Burak W E, DePalatis L, Nines R, Hitchcock C, Hinkle G, Houchens D, Farrar W B
Department of Surgery, College of Medicine, The Ohio State University, and The Arthur G. James Cancer Hospital and Research Institute, Columbus 43210, USA.
Nucl Med Biol. 1998 Oct;25(7):633-7. doi: 10.1016/s0969-8051(98)00028-6.
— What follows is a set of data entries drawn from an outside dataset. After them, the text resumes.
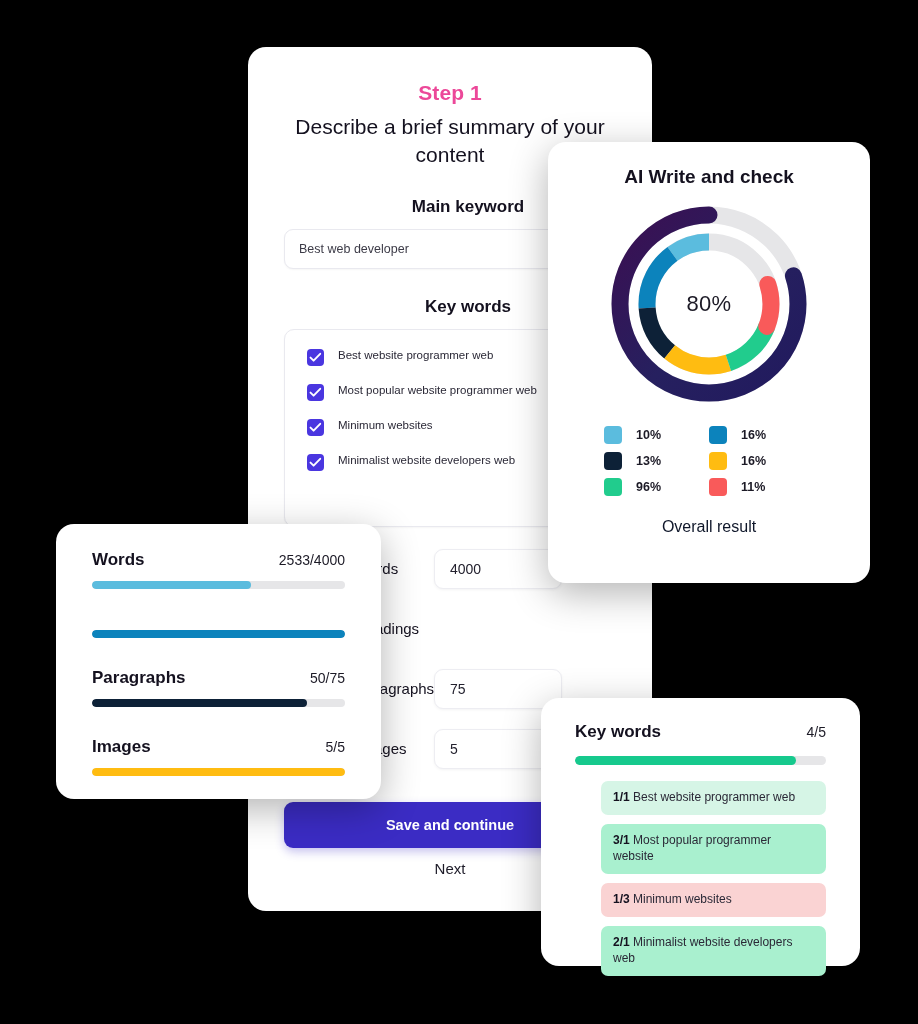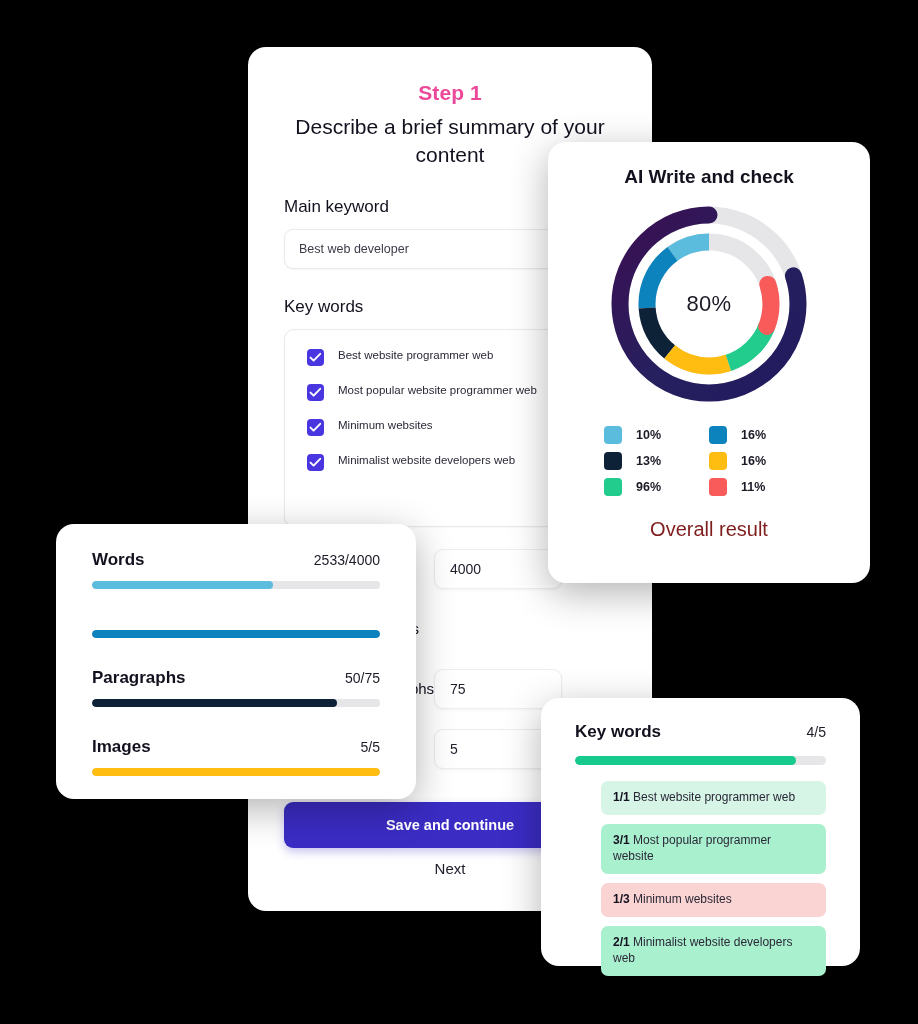--- a/index.html
+++ b/index.html
@@ -41,7 +41,7 @@
   .field-label{
     margin:28px 0 0 36px;
     color:#14111f;
-    font-size:17px;font-weight:400;
+    font-size:17px;font-weight:700;text-align:center;
   }
   .text-input{
     margin:12px 0 0 36px;

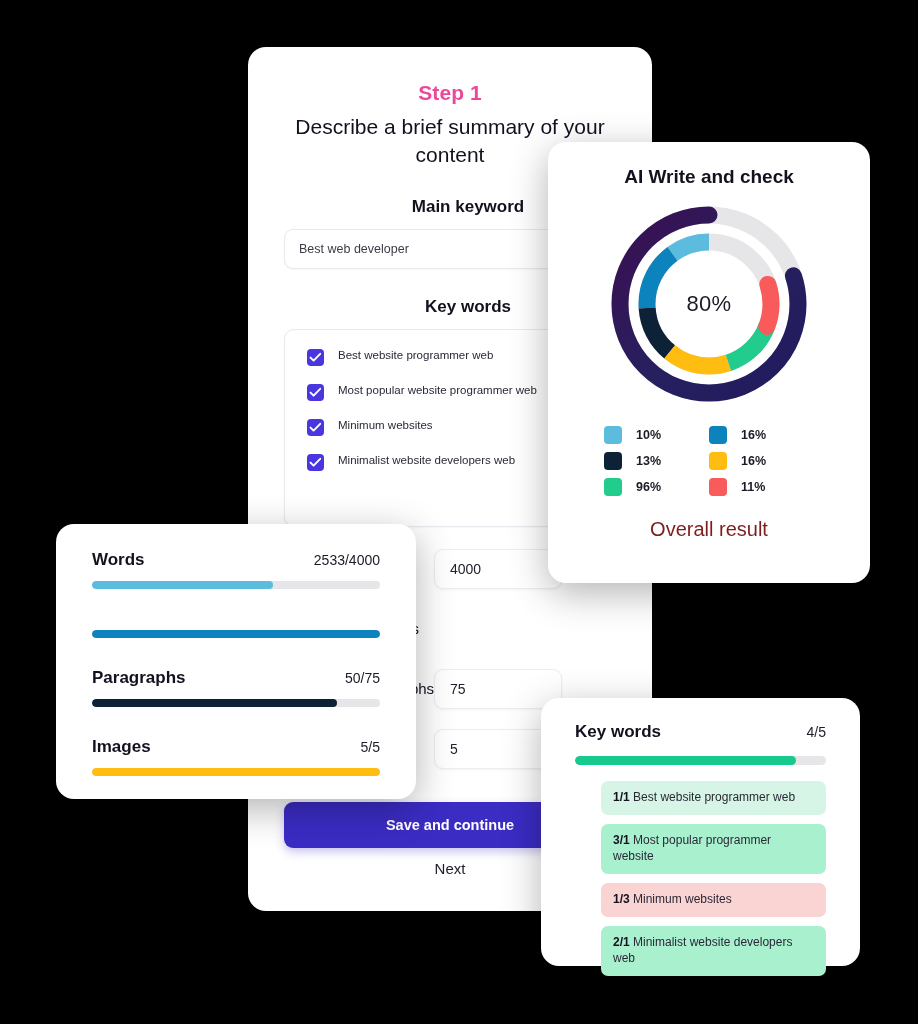--- a/index.html
+++ b/index.html
@@ -151,7 +151,7 @@
   .leg-val{margin-left:14px;color:#1c1a26;font-size:12.5px;font-weight:600;}
   .donut-foot{
     margin:22px 0 0 0;text-align:center;
-    color:#7f1d1d;font-size:20px;font-weight:400;
+    color:#0f172a;font-size:16px;font-weight:400;
   }
 
   

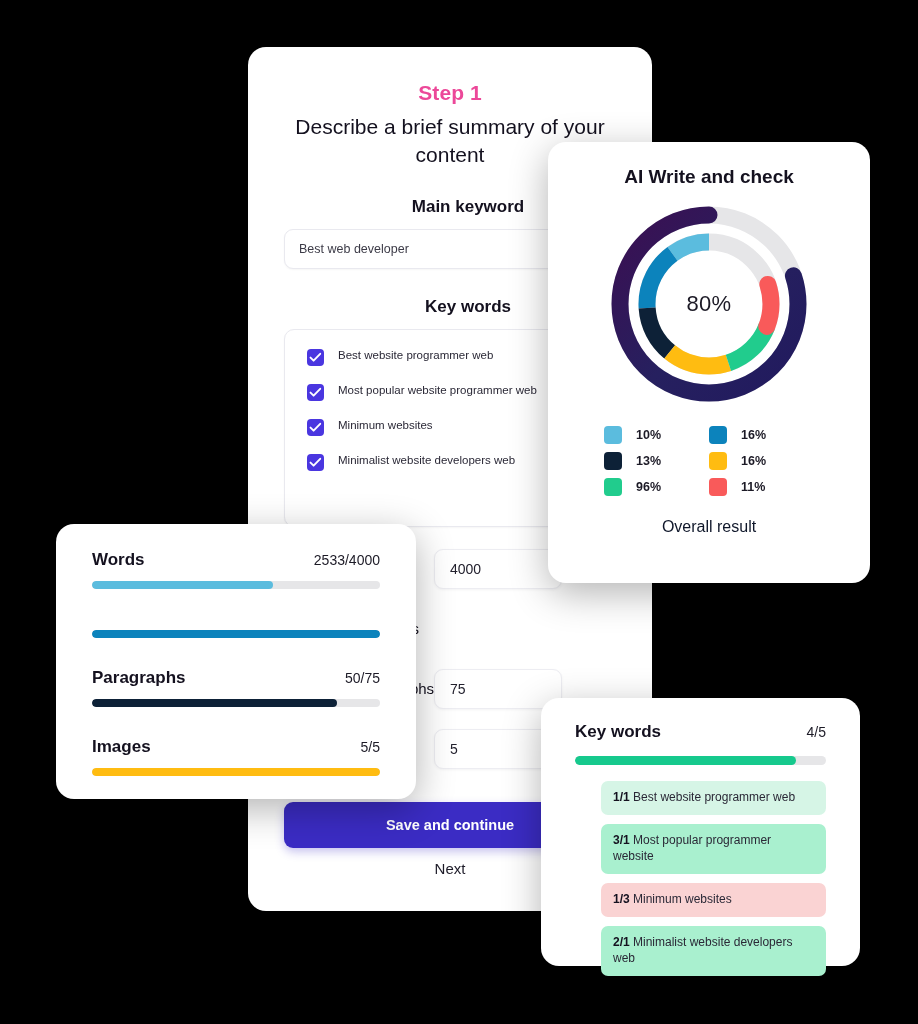--- a/index.html
+++ b/index.html
@@ -155,7 +155,7 @@
   }
 
   
-  #progress-card{left:56px;top:524px;width:360px;height:275px;z-index:4;}
+  #progress-card{left:56px;top:524px;width:325px;height:275px;z-index:4;}
   .pg-block{margin:0 36px;}
   .pg-head{display:flex;justify-content:space-between;align-items:baseline;}
   .pg-name{color:#14111f;font-size:17px;font-weight:600;}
Radioimmunodetection, which takes advantage of tumor-specific or tumor-associated radio-labeled monoclonal antibodies or other biologic molecules to diagnose the extent of disease in cancer patients, has been of limited use in studies to date in patients with breast cancer. The difficulty is in finding an antibody that is both sensitive and specific enough to localize in breast tumors. This study undertook immunohistochemical and in vivo evaluation of tumor localization and biodistribution of NR-LU-10 Fab (antibody fragment) in breast tumors to determine its ability to bind selectively to malignant tissue. NR-LU-10 Fab recognizes a pancarcinoma glycoprotein antigen found on tumors of epithelial cell origin. NR-LU-10 Fab reacted with 6/6 (100%) breast cancer cell lines and 14/16 (87.5%) breast tumors with varying degrees of immunostaining intensities. Athymic mice bearing ZR-75-1 breast cancer xenografts were injected with 125I-labeled NR-LU-10 Fab (12 microg/5 microCi) and sacrificed at fixed time intervals. These studies demonstrated the highest tumor uptake of labeled Fab at 12 h postinjection (4.58+/-1.59% of injected dose/gram [% ID/g] of tissue); this gradually decreased to 0.13+/-0.05% ID/g of tissue by 72 h postinjection of the radiolabeled Fab. Biolocalization to normal tissues was as predicted for a Fab fragment; i.e., initially high in clearance organs (kidney), followed by rapid clearance over the 72-h test period. NR-LU-10 Fab displays adequate breast tumor localization with minimal biolocalization to normal tissues, thus supporting its potential use in radioimmunoscintigraphy and the RIGS system (radioimmunoguided surgery).
放射免疫检测利用肿瘤特异性或肿瘤相关的放射性标记单克隆抗体或其他生物分子来诊断癌症患者的疾病范围,迄今为止在乳腺癌患者的研究中应用有限。困难在于找到一种足够敏感和特异、能够定位到乳腺肿瘤的抗体。本研究对NR-LU-10 Fab(抗体片段)在乳腺肿瘤中的肿瘤定位及生物分布进行了免疫组化和体内评估,以确定其选择性结合恶性组织的能力。NR-LU-10 Fab识别一种在上皮细胞起源肿瘤中发现的泛癌糖蛋白抗原。NR-LU-10 Fab与6/6(100%)乳腺癌细胞系以及14/16(87.5%)乳腺肿瘤发生反应,免疫染色强度各不相同。给携带ZR-75-1乳腺癌异种移植物的无胸腺小鼠注射125I标记的NR-LU-10 Fab(12微克/5微居里),并在固定时间间隔处死。这些研究表明,注射后12小时标记的Fab在肿瘤中的摄取量最高(4.58±1.59%注射剂量/克组织 [% ID/g]);到注射放射性标记的Fab后72小时,该摄取量逐渐降至0.13±0.05% ID/g组织。对正常组织的生物定位正如对Fab片段所预期的那样;即在清除器官(肾脏)中最初较高,随后在72小时的测试期内迅速清除。NR-LU-10 Fab在乳腺肿瘤中的定位良好,对正常组织的生物定位极少,因此支持其在放射免疫闪烁显像和RIGS系统(放射免疫导向手术)中的潜在应用。